Start of SUPPLIED RECORDS

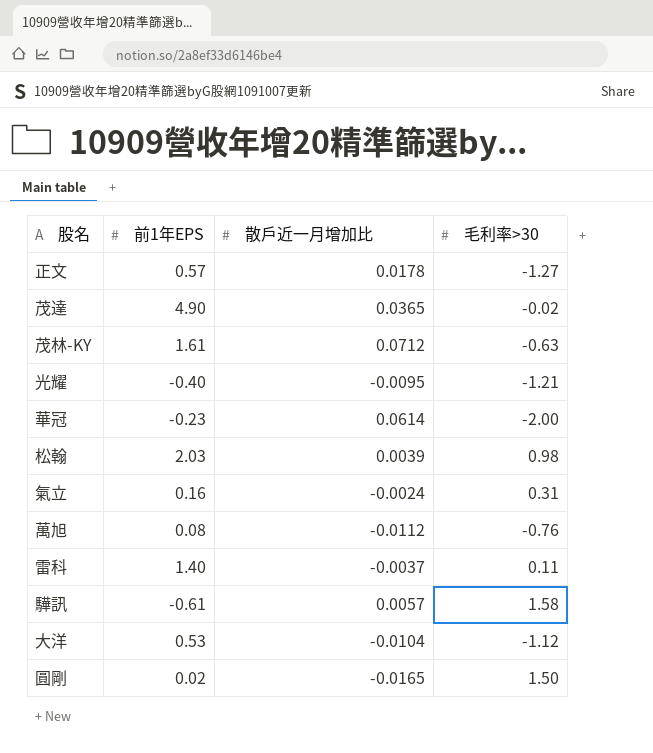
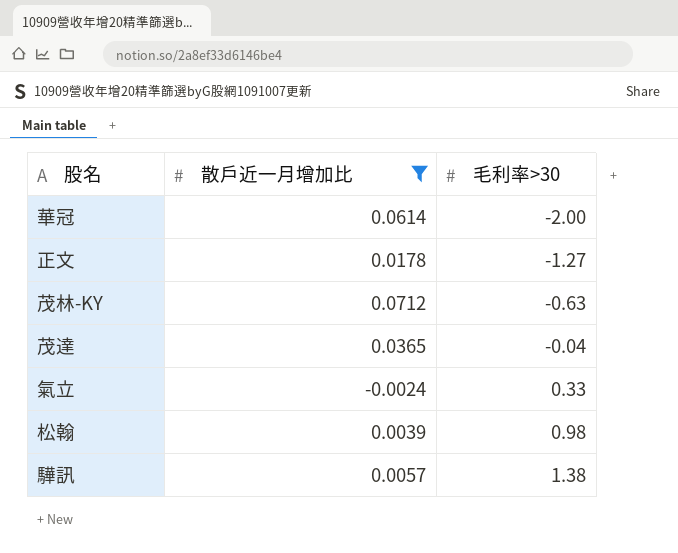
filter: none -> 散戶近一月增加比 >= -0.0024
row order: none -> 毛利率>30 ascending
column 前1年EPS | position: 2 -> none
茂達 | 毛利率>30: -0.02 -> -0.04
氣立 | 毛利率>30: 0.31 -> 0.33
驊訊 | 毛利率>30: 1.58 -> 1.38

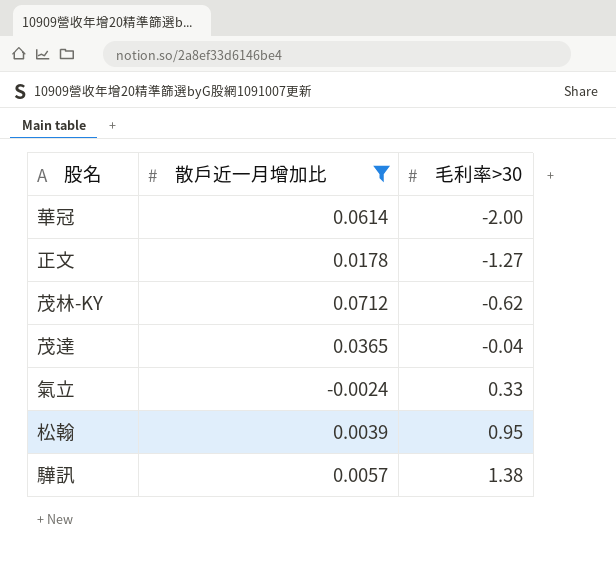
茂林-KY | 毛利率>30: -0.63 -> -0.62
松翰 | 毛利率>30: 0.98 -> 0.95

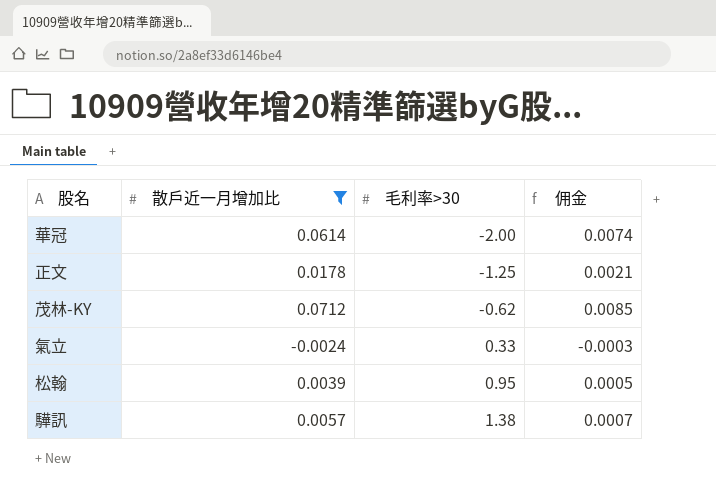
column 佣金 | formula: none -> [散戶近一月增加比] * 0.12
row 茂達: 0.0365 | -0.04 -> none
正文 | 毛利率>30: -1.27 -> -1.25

End of SUPPLIED RECORDS
Start of SUPPLIED RECORDS

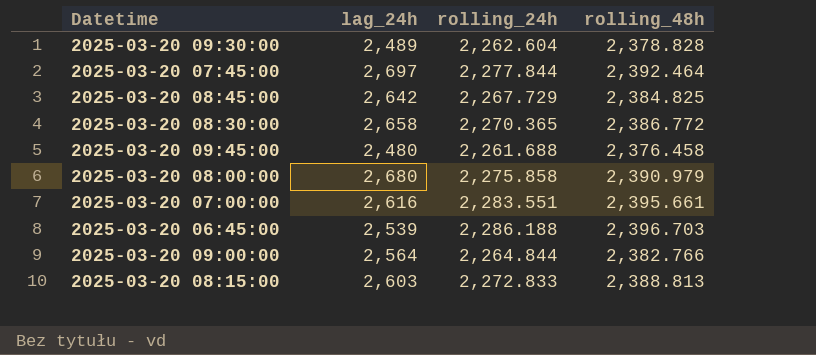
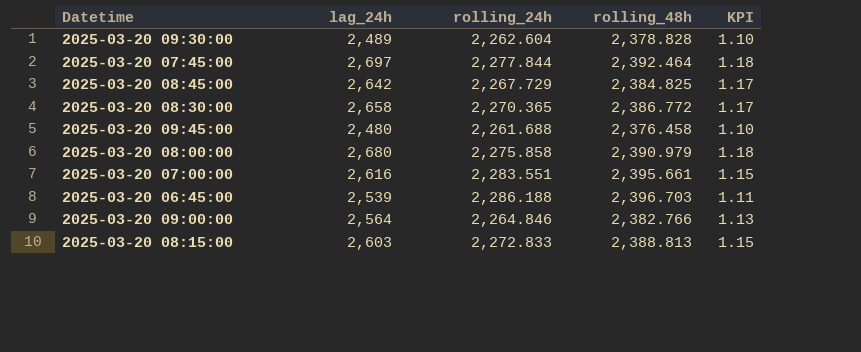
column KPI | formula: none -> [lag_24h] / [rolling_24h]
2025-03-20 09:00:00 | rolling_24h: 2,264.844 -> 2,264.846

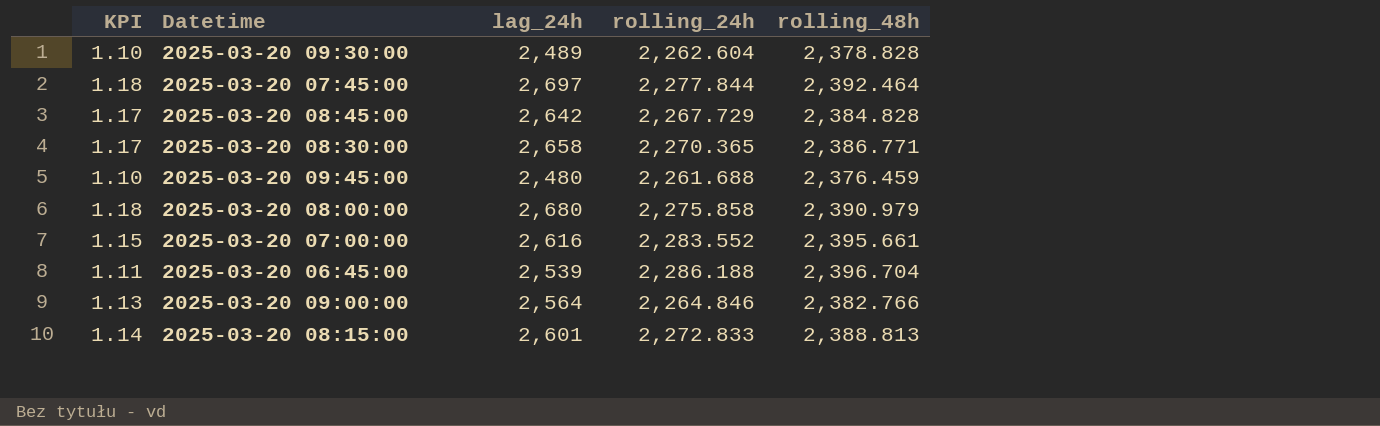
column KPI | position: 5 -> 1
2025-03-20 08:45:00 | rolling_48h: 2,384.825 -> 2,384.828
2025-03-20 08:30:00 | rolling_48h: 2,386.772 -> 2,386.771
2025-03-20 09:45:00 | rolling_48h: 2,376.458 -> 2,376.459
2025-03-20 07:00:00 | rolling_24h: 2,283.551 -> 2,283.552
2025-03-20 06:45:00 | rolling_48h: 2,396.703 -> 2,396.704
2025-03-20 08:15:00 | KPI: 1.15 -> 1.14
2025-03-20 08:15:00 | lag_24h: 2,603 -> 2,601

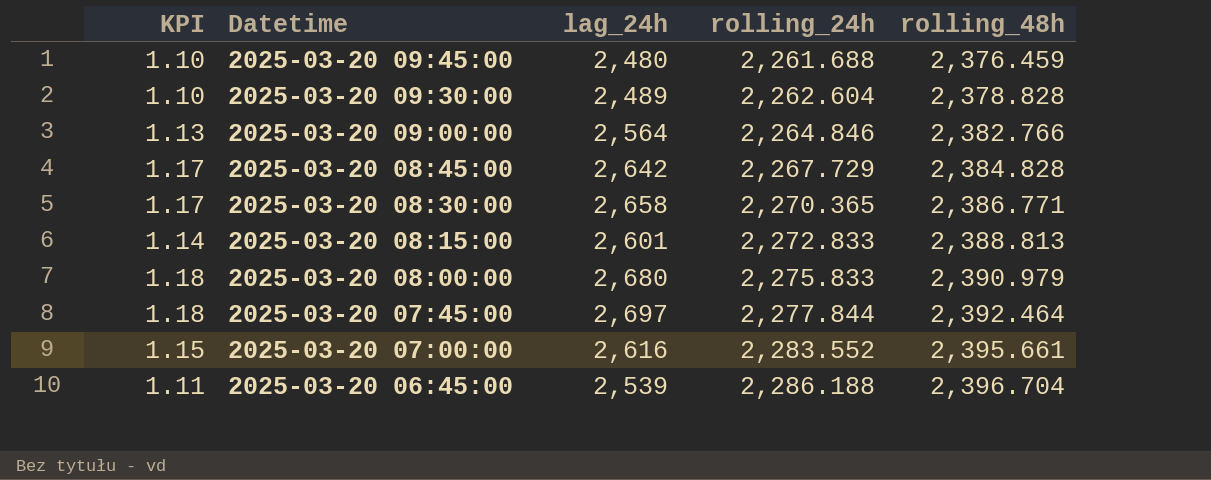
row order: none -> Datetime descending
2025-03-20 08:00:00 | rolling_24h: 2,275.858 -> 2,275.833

End of SUPPLIED RECORDS

■ PROBLEM STATEMENT
Your answer should be the lines above, word for word, from the line with "filter: none -> 散戶近一月增加比 >= -0.0024" through the line with "正文 | 毛利率>30: -1.27 -> -1.25", minus the pictures.

■ OUTPUT
filter: none -> 散戶近一月增加比 >= -0.0024
row order: none -> 毛利率>30 ascending
column 前1年EPS | position: 2 -> none
茂達 | 毛利率>30: -0.02 -> -0.04
氣立 | 毛利率>30: 0.31 -> 0.33
驊訊 | 毛利率>30: 1.58 -> 1.38

茂林-KY | 毛利率>30: -0.63 -> -0.62
松翰 | 毛利率>30: 0.98 -> 0.95

column 佣金 | formula: none -> [散戶近一月增加比] * 0.12
row 茂達: 0.0365 | -0.04 -> none
正文 | 毛利率>30: -1.27 -> -1.25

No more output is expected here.